With valid Term Candidate and Frequency Analysis files provided in the Files tab, pressing Analyse Candidates on the Candidates tab results in a grid such as that below.

Potential terms are listed in the Source column along with their translation, if present, and the necessary statistical information to aid in identifying terminology.  If the Term Candidate file provided in the Files tab is a translated project, then the Translation column will display translations.  This is true for all complete segments listed. The Term Harvest Expert considers complete segments, but also searches for Candidate Delimiters within each segment with a view to maximizing the list of possible terms. When terms are found within a segment in this way, the translation is not presented as the expert has no way of identifying which part of the translation matches the term identified within the source segment.
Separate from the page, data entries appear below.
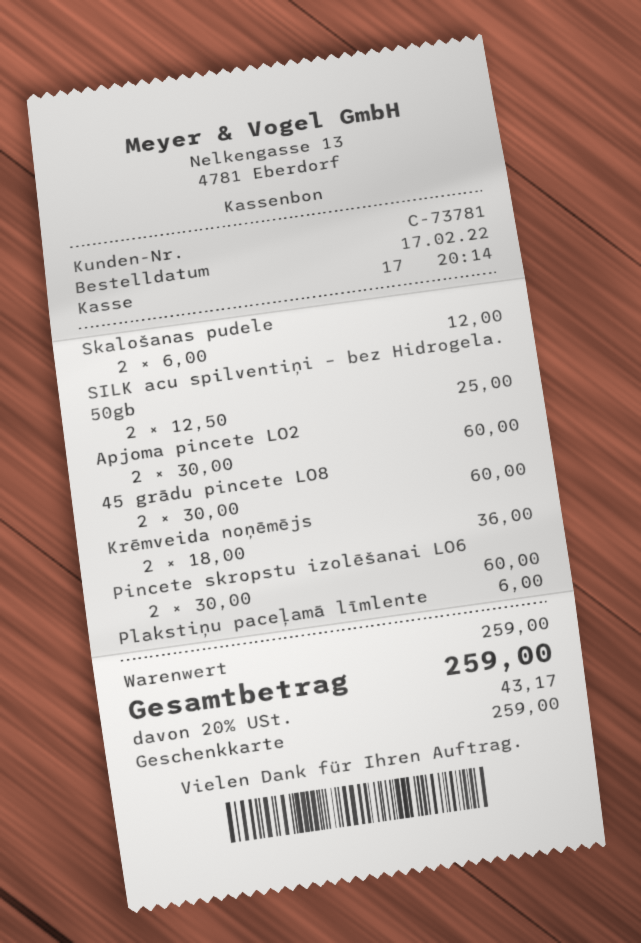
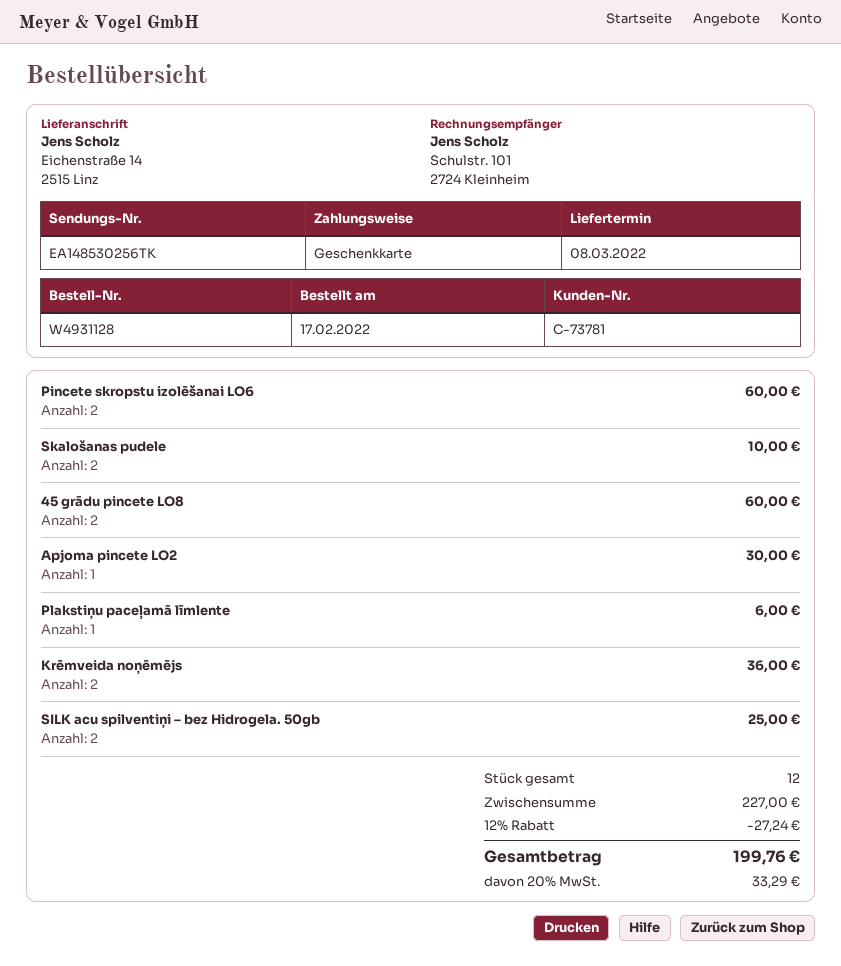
Skalošanas pudele: 2 for 12.00 -> 2 for 10.00
Apjoma pincete LO2: 2 for 60.00 -> 1 for 30.00
subtotal: 259.00 -> 227.00
discount: none -> 12% = 27.24
tax: 20% = 43.17 -> 20% = 33.29
total: 259.00 -> 199.76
term_harvest_candidates_grid.jpg

Identifying Terminology

Using the grid select those term candidates that should be included in the termbase.  The segments to be included in the termbase are shown in green, while the rest appear grey.  

The State column indicates the manual/automatic status of the terms.  Each term candidate has a tri-state button.  You can force a term to be included by clicking this button once.  The button is shown with a green tick mark.  Click again to force a segment's exclusion - in which case it appears with a red X.  Click a third time to return the segment to automatic status.  Automatic status is denoted by the double arrow symbol and means its include/exclude status is governed by the statistical and content settings below.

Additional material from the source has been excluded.